Hello to the board! Found myself writing some C over the weekend for the first time in a long time, and thought I'd shoot it over to anyone who wants to take the time to pick it apart. The tool I've written doesn't have any problem doing its very limited functionality, I just want to use it as a teaching moment for myself as kind of an entryway into best-practices and so forth. Be as pedantic as you want, I won't take any offense and I'm specifically looking to have this torn apart.
The setup here is that I'm trying to write a minimal-dependency thrift protocol parser for a particular thrift message type (a reply from a "check_service_status call, guaranteed to be a string return type). If I were dealing with thrift in general, there'd be much more work involved and I'd probably be pulling in libraries, but because the message name and type are both guaranteed, I can basically depend on every translated message having a set "prelude", and the job after that is just to translate the thrift protocol string encoding. The input is just binary piped straight from the socket (via netcat or whatever), and doesn't need to support any other features of thrift to do its job.
Here's the source:
Code:#include <stdbool.h>
#include <stdio.h>
#include <stdint.h>
#define MAX_BUFFER 128
#define PRELUDE_LENGTH 35
// This should be the same every time, but it boils down to:
// (all big-endian)
// (2 bytes): thrift protocol version
// (2 bytes): message type (2 is "reply")
// (4 bytes): name size (20, length of "check_service_status")
// (20 bytes): ASCII for "check_service_status"

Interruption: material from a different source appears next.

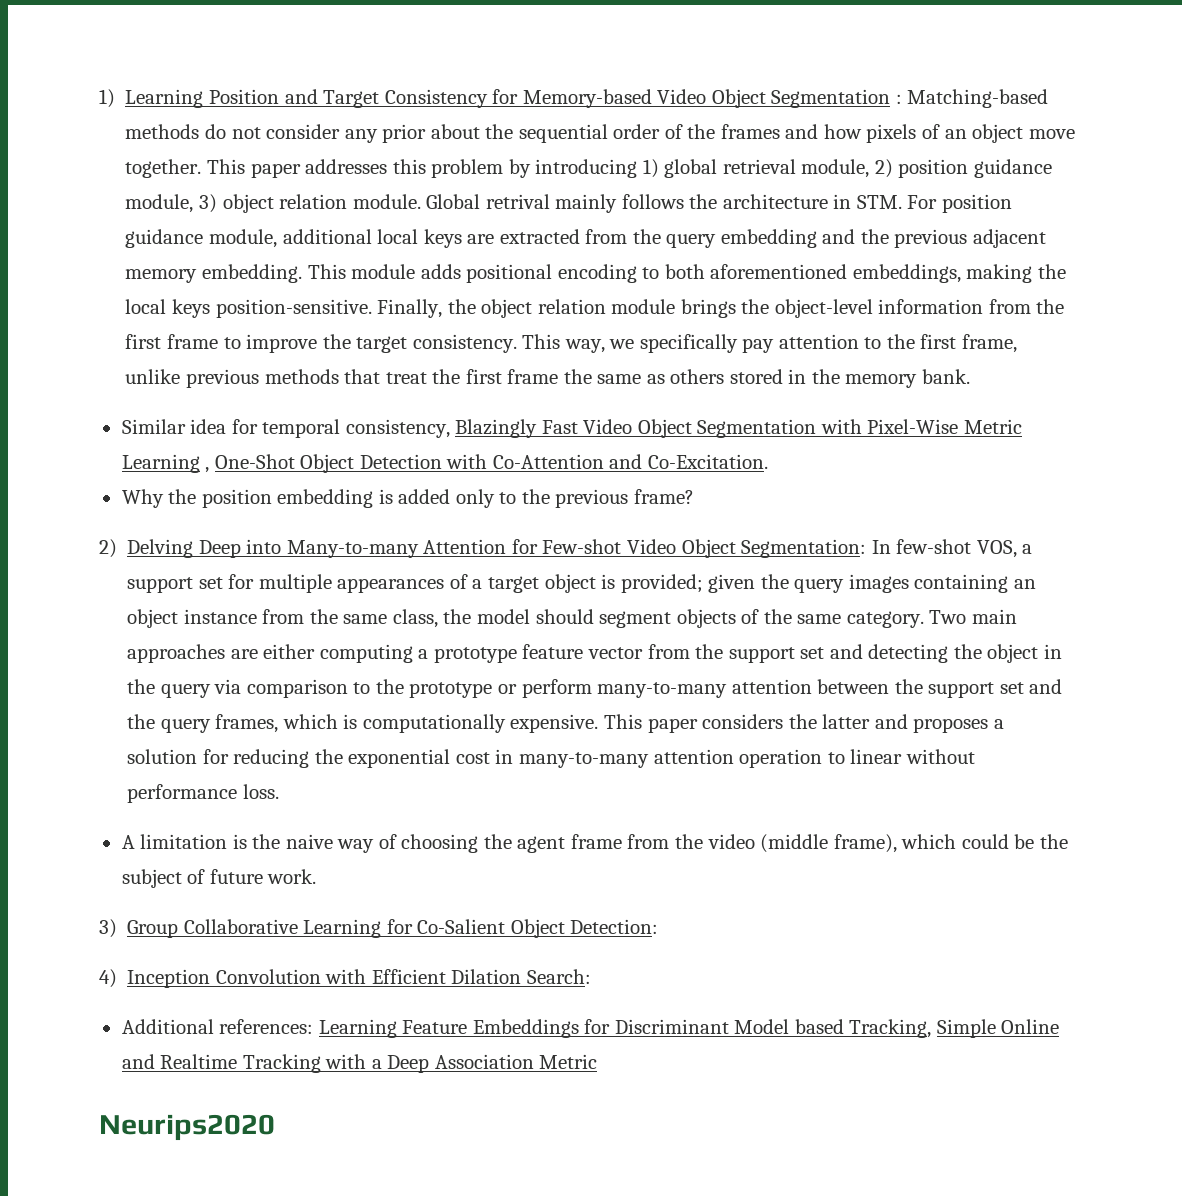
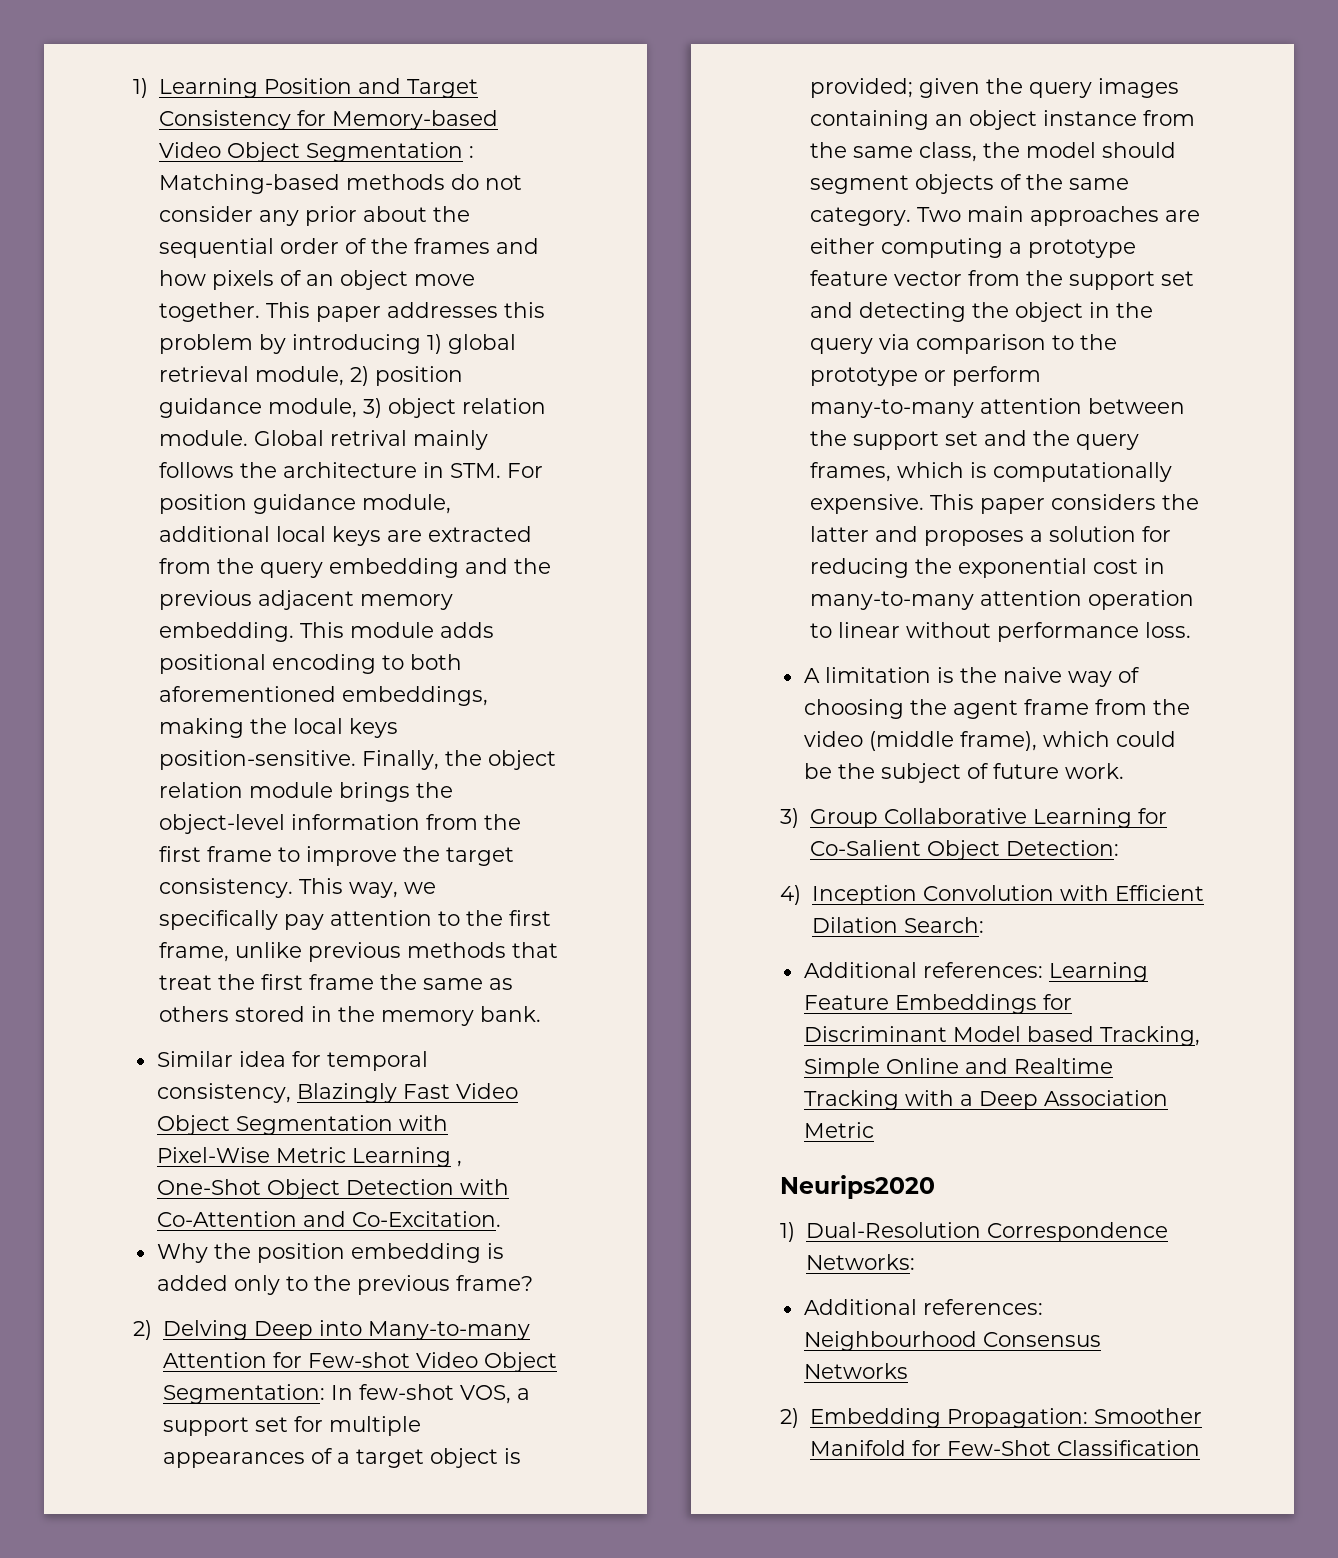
(275, 1127) none -> [780,1222,1168,1242] [805,1254,915,1270] [803,1299,1043,1315] [803,1331,1101,1351] [803,1363,908,1379] [780,1408,1202,1428] [809,1440,1200,1456] // 1) Dual-Resolution Correspondence Networks: // Additional references: Neighbourhood Consensus Networks // 2) Embedding Propagation: Smoother Manifold for Few-Shot Classification

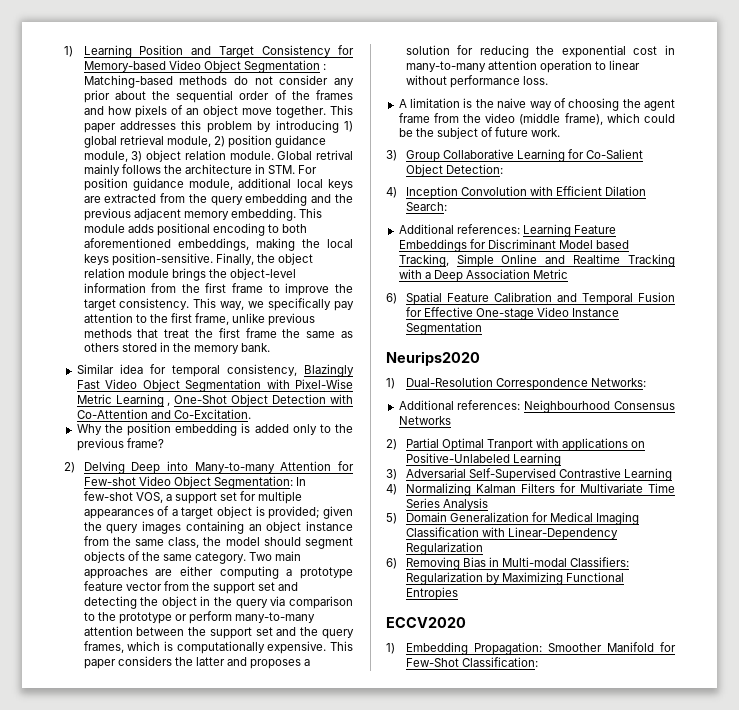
(874, 1130) none -> [386,292,675,305] [405,307,619,320] [405,322,482,335] // 6) Spatial Feature Calibration and Temporal Fusion for Effective One-stage Video Instance Segmentation
(799, 1418) none -> [405,438,646,451] [405,453,561,466] [386,468,672,481] [386,483,675,496] [405,498,488,510] [386,512,639,525] [405,527,618,540] [405,542,483,555] [386,557,629,570] [405,572,624,585] [405,587,458,600] [386,617,466,628] [386,643,395,654] Partial Optimal Tranport with applications on Positive-Unlabeled Learning // 3) Adversarial Self-Supervised Contrastive Learning // 4) Normalizing Kalman Filters for Multivariate Time Series Analysis // 5) Domain Generalization for Medical Imaging Classification with Linear-Dependency Regularization // 6) Removing Bias in Multi-modal Classifiers: Regularization by Maximizing Functional Entropies // ECCV2020 // 1)
[1056,1440,1200,1456] Classification -> [461,657,538,667] Classification:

// (4 bytes): sequence id, always zero here
// response struct begins here
// (1 byte): field type, 11 is "string"
// (2 bytes): field id, always zero here
// Then follows a 4-byte size and the string, which we care about, then
// a field stop (0x00), which we don't.
char PRELUDE[] = {
0x80, 0x01, 0x00, 0x02,
0x00, 0x00, 0x00, 0x14,
0x63, 0x68, 0x65, 0x63,
0x6b, 0x5f, 0x73, 0x65,
0x72, 0x76, 0x69, 0x63,
0x65, 0x5f, 0x73, 0x74,
0x61, 0x74, 0x75, 0x73,
0x00, 0x00, 0x00, 0x00,
0x0b, 0x00, 0x00
};
bool cpu_is_le() {
int n = 1;
return *(char *)&n == 1;
}
uint32_t be32_to_cpu(const uint32_t num) {
return ((num>>24)&0xff) | ((num<<8)&0xff0000) | ((num>>8)&0xff00) | ((num<<24)&0xff000000);
}
int discard_prelude(FILE *file) {
char buffer[PRELUDE_LENGTH];
int read;
int i;
read = fread(buffer, sizeof(char), PRELUDE_LENGTH, file);
if (read != PRELUDE_LENGTH) {
printf("Only read %d bytes\n", read);
return 16;
}
for(i = 0; i < PRELUDE_LENGTH; i++) {
if (!(PRELUDE[i] == buffer[i])) {
printf("Buffer did not match prelude at %d: %d -- %d\n", i, buffer[i], PRELUDE[i]);
return 32;
}
}
}
int string_field_value(char *buffer, FILE *file) {
uint32_t size;
int read;
fread(&size, sizeof(uint32_t), 1, file);
if(cpu_is_le()){
size = be32_to_cpu(size);
}
if(size > MAX_BUFFER - 1) {
printf("Refusing to read %lu bytes\n", (long unsigned) size);
return 64;
}
read = fread(buffer, sizeof(char), size, stdin);
if ((uint32_t) read != size) {
printf("Size read terminated unexpectedly, %d instead of %d\n", read, size);
return 128;
}
buffer[size] = (char) 0; // We are told it is a string, so null-terminate it
return 0;
}
int status(char *full_status) {
char status_sub[2];
sprintf(status_sub, "%.*s", 2, full_status);
return strcmp(status_sub, "OK");
}
int main() {
char buffer[MAX_BUFFER];
uint32_t size;
char *read_string;
int discard_return_status = discard_prelude(stdin);
if (discard_return_status != 0) {
return discard_return_status;
}
int field_value_status = string_field_value(buffer, stdin);
if (field_value_status != 0) {
return field_value_status;
}
printf("%s", buffer);
return status(buffer);
}
Here's some specific questions I have:
- How cross-platform is this? Am I using the guaranteed-size type specifier (uint32_t) in the right place, and is my runtime-based big/little-endian detection method reasonable?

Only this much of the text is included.